_Assignment_:
Set down exactly the lines from the one containing "ULD Hoist (Cargo" through the last line of the records below, both included, and nothing else.

(Change detection outputs)
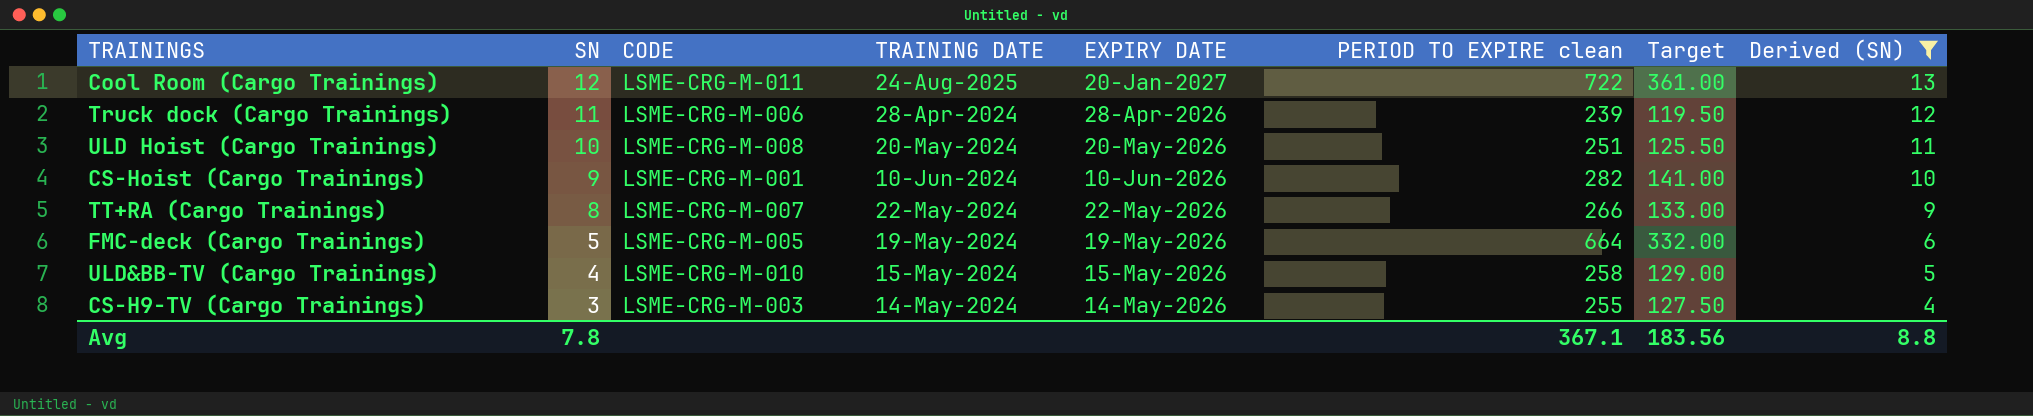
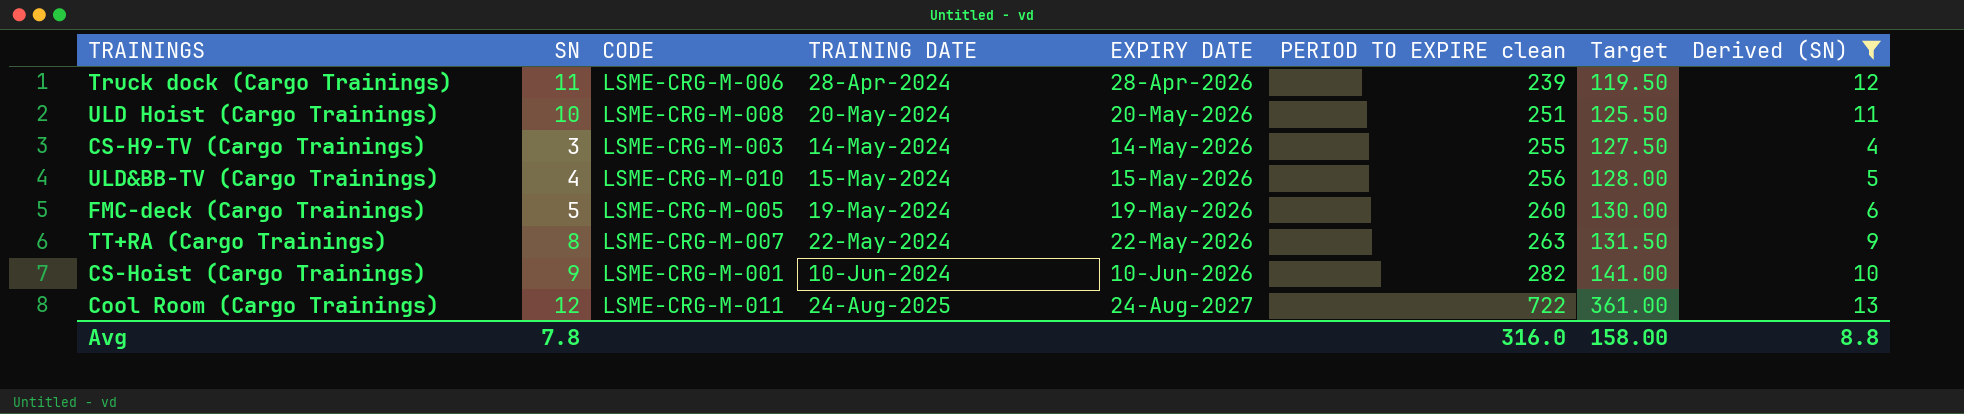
row order: SN descending -> PERIOD TO EXPIRE clean ascending
ULD&BB-TV (Cargo Trainings) | PERIOD TO EXPIRE clean: 258 -> 256
ULD&BB-TV (Cargo Trainings) | Target: 129.00 -> 128.00
FMC-deck (Cargo Trainings) | PERIOD TO EXPIRE clean: 664 -> 260
FMC-deck (Cargo Trainings) | Target: 332.00 -> 130.00
TT+RA (Cargo Trainings) | PERIOD TO EXPIRE clean: 266 -> 263
TT+RA (Cargo Trainings) | Target: 133.00 -> 131.50
Cool Room (Cargo Trainings) | EXPIRY DATE: 20-Jan-2027 -> 24-Aug-2027
Avg | PERIOD TO EXPIRE clean: 367.1 -> 316.0
Avg | Target: 183.56 -> 158.00

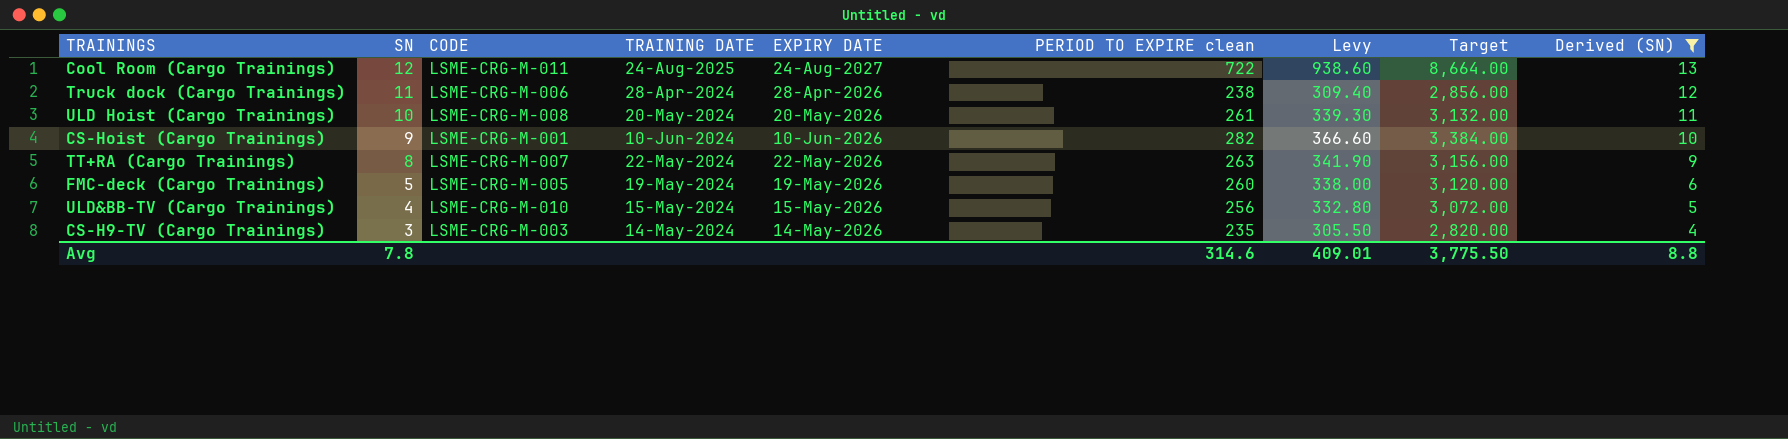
row order: PERIOD TO EXPIRE clean ascending -> SN descending
column Levy | formula: none -> [PERIOD TO EXPIRE clean] * 1.3
column Target | formula: [PERIOD TO EXPIRE clean] * 0.5 -> [PERIOD TO EXPIRE clean] * 12
Truck dock (Cargo Trainings) | PERIOD TO EXPIRE clean: 239 -> 238
ULD Hoist (Cargo Trainings) | PERIOD TO EXPIRE clean: 251 -> 261
CS-H9-TV (Cargo Trainings) | PERIOD TO EXPIRE clean: 255 -> 235
Avg | PERIOD TO EXPIRE clean: 316.0 -> 314.6
Avg | Target: 158.00 -> 3,775.50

_Solution to this problem_:
ULD Hoist (Cargo Trainings) | PERIOD TO EXPIRE clean: 251 -> 261
CS-H9-TV (Cargo Trainings) | PERIOD TO EXPIRE clean: 255 -> 235
Avg | PERIOD TO EXPIRE clean: 316.0 -> 314.6
Avg | Target: 158.00 -> 3,775.50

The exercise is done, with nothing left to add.